ITmediaビジネスオンラインから、『サラダマックが大失敗した訳』。

 2006年に発売された「サラダマック」は、当時の健康ブームに乗ったタイムリーな企画で、尚且つ綿密なマーケティング調査に基いて開発・発売したものであるにも関わらずほとんど売れることなく”廃盤”になりました。

 記事は、「(健康的でないものよりは)健康的なものがいい」という一般的な感覚や、マクドナルド社のアンケートに対する「ヘルシーじゃないからマクドナルドには行かない」という回答といった事実【=合理性】通りに消費者は行動しない、ということを行動経済学の観点から解説しています。

 このことを、別のコラムに書かれた内容から考察すると、そこにはもう一つの【合理性】が存在することが解ります。
※日本マクドナルド劇的回復の理由【後編】 (2018年)

 すなわち、マクドナルドの商品は「ハンバーガー」ですが、同社が販売している本質的な価値は「背徳感」だということです。その前提で「サラダマック」について考えてみると、「背徳感」を求めて来店したお客の目になど留まるはずがないことがわかります。

 一方、同じ「ハンバーガー」を商品とするモスバーガーの場合は話が違います。創業時から美味しさとともに「安心・安全・健康」を前面に打ち出し、国産肉100%や協力農家で無農薬栽培した「モスの生野菜」を用いてアフターオーダー方式で提供する、言わば「背徳感」の対極にある価値を提供してるのです。

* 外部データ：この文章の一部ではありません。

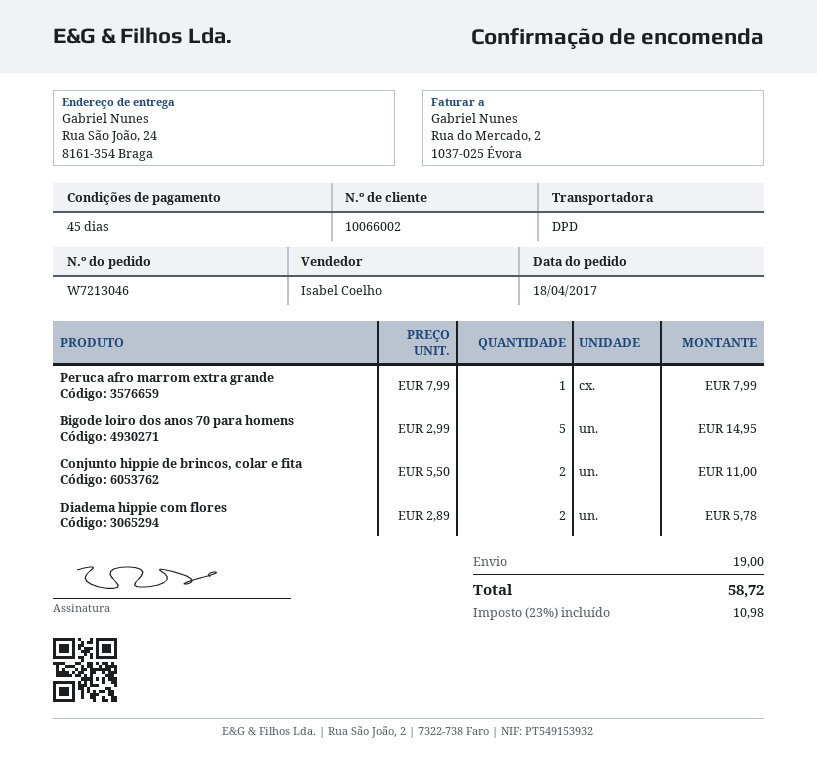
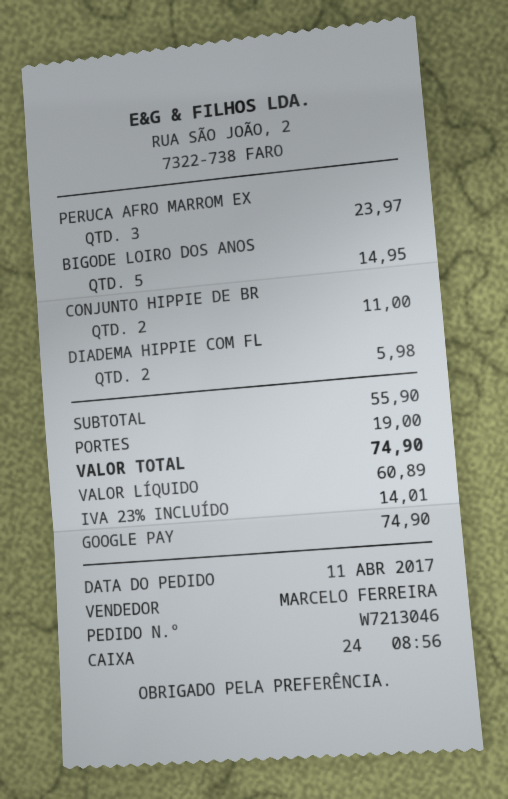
order date: 2017-04-18 -> 2017-04-11
sales rep: Isabel Coelho -> MARCELO FERREIRA
Peruca afro marrom extra grande: 1 for 7.99 -> 3 for 23.97
Diadema hippie com flores: 2 for 5.78 -> 2 for 5.98
tax: 23% = 10.98 -> 23% = 14.01
total: 58.72 -> 74.90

 不況になると、既存の商品・サービスだけでは売上を維持できないのではないかと不安になるのは当然です。また、健康ブームのようなトレンドには「乗り遅れてはならない」という無意識の焦りが生じます。

 しかし、そこでふと立ち止まって考えなければならないことは、自社がそれをやる『必然性』であり、自社商品の本質的な価値定義です。

 自社の歴史や成立ち、それにより生成された固有の強み、従業員の拠り所となっているこだわり。これらがあるからこそ提供することができる固有の提供価値を損なわずに機会を捉えるには、どんな”自社らしさ”を打ち出せばよいか。

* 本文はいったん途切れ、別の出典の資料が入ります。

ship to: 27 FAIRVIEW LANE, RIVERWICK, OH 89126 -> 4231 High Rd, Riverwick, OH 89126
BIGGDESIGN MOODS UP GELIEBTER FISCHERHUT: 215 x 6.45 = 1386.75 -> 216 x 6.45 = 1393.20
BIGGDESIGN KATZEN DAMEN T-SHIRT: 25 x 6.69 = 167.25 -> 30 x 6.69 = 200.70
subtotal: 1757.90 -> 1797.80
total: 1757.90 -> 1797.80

「背徳感」というオンリーワンの提供価値を持ちながら、安易に健康ブームに乗ろうとしたマクドナルド社の失敗は、「自社商品はハンバーガーだ」×「今は健康ブームだ」という間違った掛け算を行なった結果なのであり、私たちに「自社の存在理由(パーパス)とは何か」、「自社の競争優位とは何か」を改めて考えるきっかけとヒントを与えてくれるものです。

 「私たちは人材を紹介する会社だ」×「今はデジタル化が進む時代だ」、という奥行きのない事業定義の先にあるのは、血みどろのレッドオーシャンか、そもそも頭上を砲弾が飛び交うだけで勝ちも負けもしない南海の孤島かのどちらかです。